Le Premier ministre Sébastien Lecornu a indiqué récemment en réponse à ceux qui veulent dénoncer unilatéralement l’accord de 68 signé entre l’Algérie et la France qu’il «faut désormais que ce début de renégociation démarre le plus vite possible», suggérant de repartir du comité intergouvernemental des deux pays de 2022, qui avait «acté que nous devions renégocier cet accord». Lors de cette 5e session du CIHN, les deux parties sont convenues de «réactiver le groupe technique bilatéral de suivi de l’accord franco-algérien du 27 décembre 1968 en vue de l’élaboration, le moment venu, d’un quatrième avenant». Il s’agit d’un accord spécifique qui régit la circulation, le séjour et l’emploi des ressortissants algériens en France, établissant un régime dérogatoire au droit commun.
L’objectif de la réactivation est de préparer un quatrième avenant à cet accord, ce qui implique une révision ou une mise à jour du texte original. Cet accord signé en 1968 a déjà fait l’objet de trois avenants (1985, 1994 et 2001). Bien que la réactivation du groupe technique soit une décision bilatérale, il est à noter que la résolution visant à dénoncer l’accord adoptée à l’Assemblée nationale française en octobre 2025, cette résolution est non contraignante. Dans ce contexte politique tendu, il n’y a pas eu d’annonce publique récente confirmant la tenue effective de réunions de ce groupe technique ou des progrès concrets vers l’élaboration d’un quatrième avenant. En attendant la réactivation du groupe technique, l’attention est aujourd’hui portée sur la reprise du dialogue après plus d’une année de crise diplomatique sans précédent.

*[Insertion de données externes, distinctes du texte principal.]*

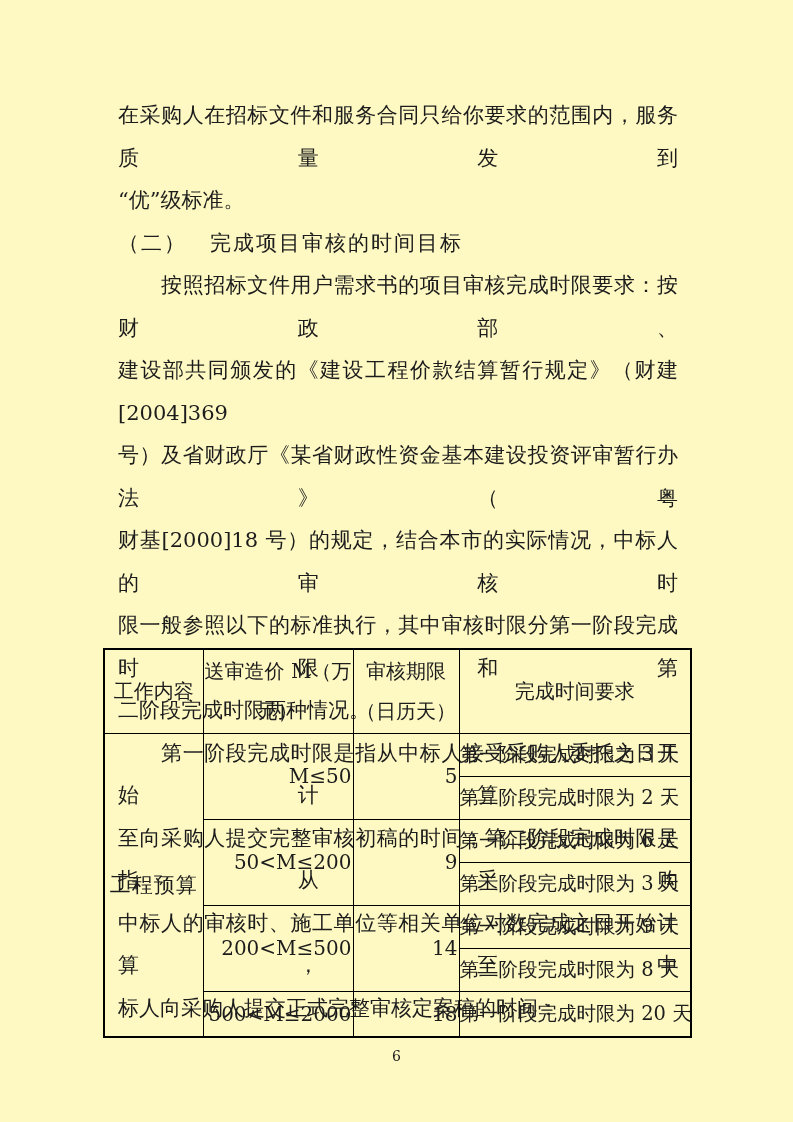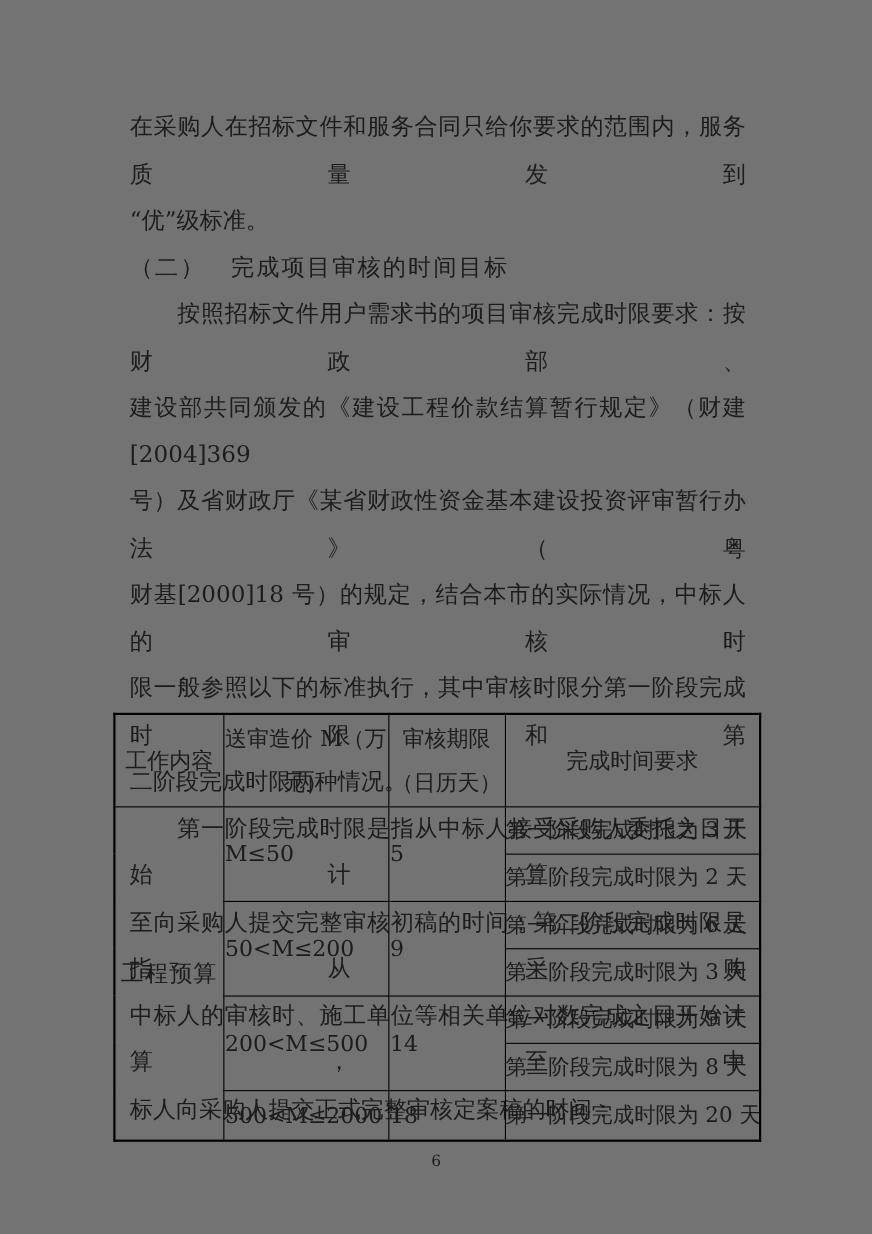"在采购人在招标文件和服务合同只给你要求的范围内，服务质量发到" .page { background: #737373 -> #fef9c3 }
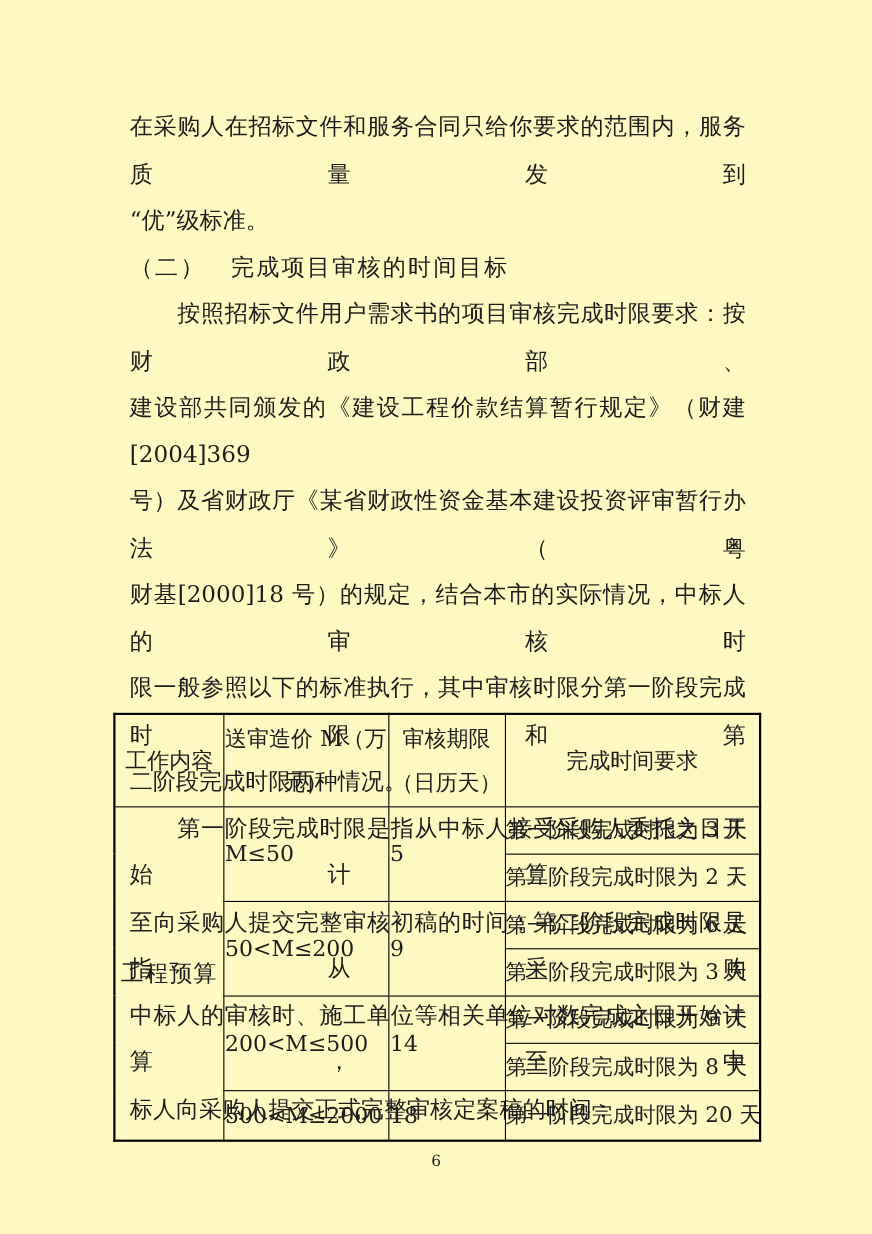"M≤50" .doc-table td.range, .doc-table td.days { text-align: left -> right }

Celui-ci est en effet intervenu le 20 novembre dernier à la suite de la visite à Alger de la SG du ministère des Affaires étrangères Mme Anne-Marie Descôtes le 20 novembre dernier, qui suggère en effet que d’autres grands rendez-vous sont attendus dans les mois à venir à commencer par la visite prochaine du ministre de l’Intérieur Laurent Nunez. Le Premier ministre français a fait référence au contenu de la cinquième session du Comité intergouvernemental de haut niveau (CIHN) algéro-français qui s’est tenu les 9 et 10 octobre 2022, à Alger, conformément à l’esprit et à la lettre de la feuille de route tracée par les Présidents Tebboune Macron, telle qu’elle se dégage de «la Déclaration d’Alger pour le partenariat renouvelé entre l’Algérie et la France», signée le 27 août 2022 à Alger qu’il faut prendre en compte. La déclaration finale de cette 5eme session longue de 73 articles Lors de cette réunion de haut niveau, les deux parties ont examiné «l’ensemble des dossiers de la coopération bilatérale avec l’objectif de hisser la relation entre l’Algérie et la France au niveau du partenariat d’exception qu’elles ambitionnent légitimement de bâtir et qui soit à la hauteur de leurs potentialités, notamment humaines et économiques».
La Déclaration d’Alger a acté un partenariat renouvelé, par l’«entretien d’un dialogue politique étroit avec la poursuite des efforts conjoints en matière de mémoire», le «renforcement et l’encadrement des mobilités», la «consolidation du partenariat économique et la transition énergétique» et la «mise en œuvre de projets de coopération éducative, scientifique, culturelle et sportive et de nouveaux projets au profit de la jeunesse».